Segment Start: INFORMATION PROVIDED

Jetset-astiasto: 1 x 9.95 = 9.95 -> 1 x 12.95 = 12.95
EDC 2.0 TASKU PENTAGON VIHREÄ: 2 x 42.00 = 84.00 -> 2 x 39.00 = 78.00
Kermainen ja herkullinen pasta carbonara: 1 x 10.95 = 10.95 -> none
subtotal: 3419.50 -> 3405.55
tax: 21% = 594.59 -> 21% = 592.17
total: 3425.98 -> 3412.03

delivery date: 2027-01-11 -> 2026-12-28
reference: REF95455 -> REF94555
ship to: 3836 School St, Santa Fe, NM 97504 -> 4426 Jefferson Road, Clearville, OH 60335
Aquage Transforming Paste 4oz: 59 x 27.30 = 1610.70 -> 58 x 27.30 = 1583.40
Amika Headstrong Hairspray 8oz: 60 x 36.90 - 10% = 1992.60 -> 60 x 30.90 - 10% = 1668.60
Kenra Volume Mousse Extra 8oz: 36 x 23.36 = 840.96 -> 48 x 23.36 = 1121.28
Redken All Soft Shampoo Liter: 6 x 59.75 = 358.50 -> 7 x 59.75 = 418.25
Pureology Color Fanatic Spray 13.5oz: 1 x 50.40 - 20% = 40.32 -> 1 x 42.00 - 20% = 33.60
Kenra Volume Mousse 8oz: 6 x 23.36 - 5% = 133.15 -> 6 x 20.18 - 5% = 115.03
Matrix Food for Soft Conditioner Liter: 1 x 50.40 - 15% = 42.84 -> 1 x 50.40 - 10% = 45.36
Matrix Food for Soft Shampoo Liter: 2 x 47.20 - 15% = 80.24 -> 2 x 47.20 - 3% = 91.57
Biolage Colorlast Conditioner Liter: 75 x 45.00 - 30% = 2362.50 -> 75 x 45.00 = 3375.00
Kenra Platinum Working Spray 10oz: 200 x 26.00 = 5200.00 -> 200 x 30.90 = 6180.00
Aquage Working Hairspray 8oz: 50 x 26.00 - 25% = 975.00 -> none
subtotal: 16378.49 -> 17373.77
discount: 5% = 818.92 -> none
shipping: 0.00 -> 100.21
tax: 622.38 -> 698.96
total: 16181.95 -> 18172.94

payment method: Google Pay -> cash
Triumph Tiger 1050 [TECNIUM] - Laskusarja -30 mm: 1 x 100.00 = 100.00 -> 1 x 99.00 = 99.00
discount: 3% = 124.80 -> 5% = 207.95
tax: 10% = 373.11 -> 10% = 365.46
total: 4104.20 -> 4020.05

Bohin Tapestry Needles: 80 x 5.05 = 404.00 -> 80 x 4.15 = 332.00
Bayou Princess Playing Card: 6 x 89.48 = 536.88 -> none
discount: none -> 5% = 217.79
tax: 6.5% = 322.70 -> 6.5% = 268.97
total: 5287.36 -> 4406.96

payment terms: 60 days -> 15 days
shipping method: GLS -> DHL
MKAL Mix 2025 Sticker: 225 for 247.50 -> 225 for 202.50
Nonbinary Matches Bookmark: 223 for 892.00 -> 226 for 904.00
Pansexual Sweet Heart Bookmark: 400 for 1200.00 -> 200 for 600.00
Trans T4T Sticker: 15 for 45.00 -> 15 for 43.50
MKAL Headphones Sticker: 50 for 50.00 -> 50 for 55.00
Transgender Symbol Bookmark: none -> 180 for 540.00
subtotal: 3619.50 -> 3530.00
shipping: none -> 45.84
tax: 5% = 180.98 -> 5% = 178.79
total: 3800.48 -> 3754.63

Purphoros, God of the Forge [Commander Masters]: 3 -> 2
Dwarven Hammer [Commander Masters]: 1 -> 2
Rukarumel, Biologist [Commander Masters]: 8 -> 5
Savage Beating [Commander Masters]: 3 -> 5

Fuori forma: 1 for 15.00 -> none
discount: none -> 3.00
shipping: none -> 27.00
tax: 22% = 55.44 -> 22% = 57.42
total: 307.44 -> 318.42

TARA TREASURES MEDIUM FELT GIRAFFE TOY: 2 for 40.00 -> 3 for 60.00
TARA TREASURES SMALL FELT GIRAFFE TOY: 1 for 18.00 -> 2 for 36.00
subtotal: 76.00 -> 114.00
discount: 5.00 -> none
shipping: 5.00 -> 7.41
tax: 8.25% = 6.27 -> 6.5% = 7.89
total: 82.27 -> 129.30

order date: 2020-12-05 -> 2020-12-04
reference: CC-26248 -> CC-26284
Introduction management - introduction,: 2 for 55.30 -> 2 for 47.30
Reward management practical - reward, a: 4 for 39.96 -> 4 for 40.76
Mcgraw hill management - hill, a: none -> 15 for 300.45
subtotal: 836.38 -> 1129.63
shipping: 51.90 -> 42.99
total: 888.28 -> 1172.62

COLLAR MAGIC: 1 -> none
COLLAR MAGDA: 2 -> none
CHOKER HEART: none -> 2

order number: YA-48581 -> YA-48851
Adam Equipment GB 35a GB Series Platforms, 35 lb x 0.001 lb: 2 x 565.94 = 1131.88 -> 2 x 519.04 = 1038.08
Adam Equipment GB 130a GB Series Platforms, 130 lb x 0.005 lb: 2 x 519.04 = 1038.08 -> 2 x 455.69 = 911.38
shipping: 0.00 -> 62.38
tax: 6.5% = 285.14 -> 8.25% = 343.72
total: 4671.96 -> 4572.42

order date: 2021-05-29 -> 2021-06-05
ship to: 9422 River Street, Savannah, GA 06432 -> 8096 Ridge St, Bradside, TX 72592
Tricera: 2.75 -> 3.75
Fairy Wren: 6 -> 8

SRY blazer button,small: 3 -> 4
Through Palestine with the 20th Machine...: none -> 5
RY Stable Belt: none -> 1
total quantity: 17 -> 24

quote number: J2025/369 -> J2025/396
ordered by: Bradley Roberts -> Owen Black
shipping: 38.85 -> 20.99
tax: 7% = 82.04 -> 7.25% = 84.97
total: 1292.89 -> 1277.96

Segment End: INFORMATION PROVIDED

▸ BRIEF
Find the lines above holding the word "Matrix" and show them.

▸ ANSWER TO THIS PROBLEM
Matrix Food for Soft Conditioner Liter: 1 x 50.40 - 15% = 42.84 -> 1 x 50.40 - 10% = 45.36
Matrix Food for Soft Shampoo Liter: 2 x 47.20 - 15% = 80.24 -> 2 x 47.20 - 3% = 91.57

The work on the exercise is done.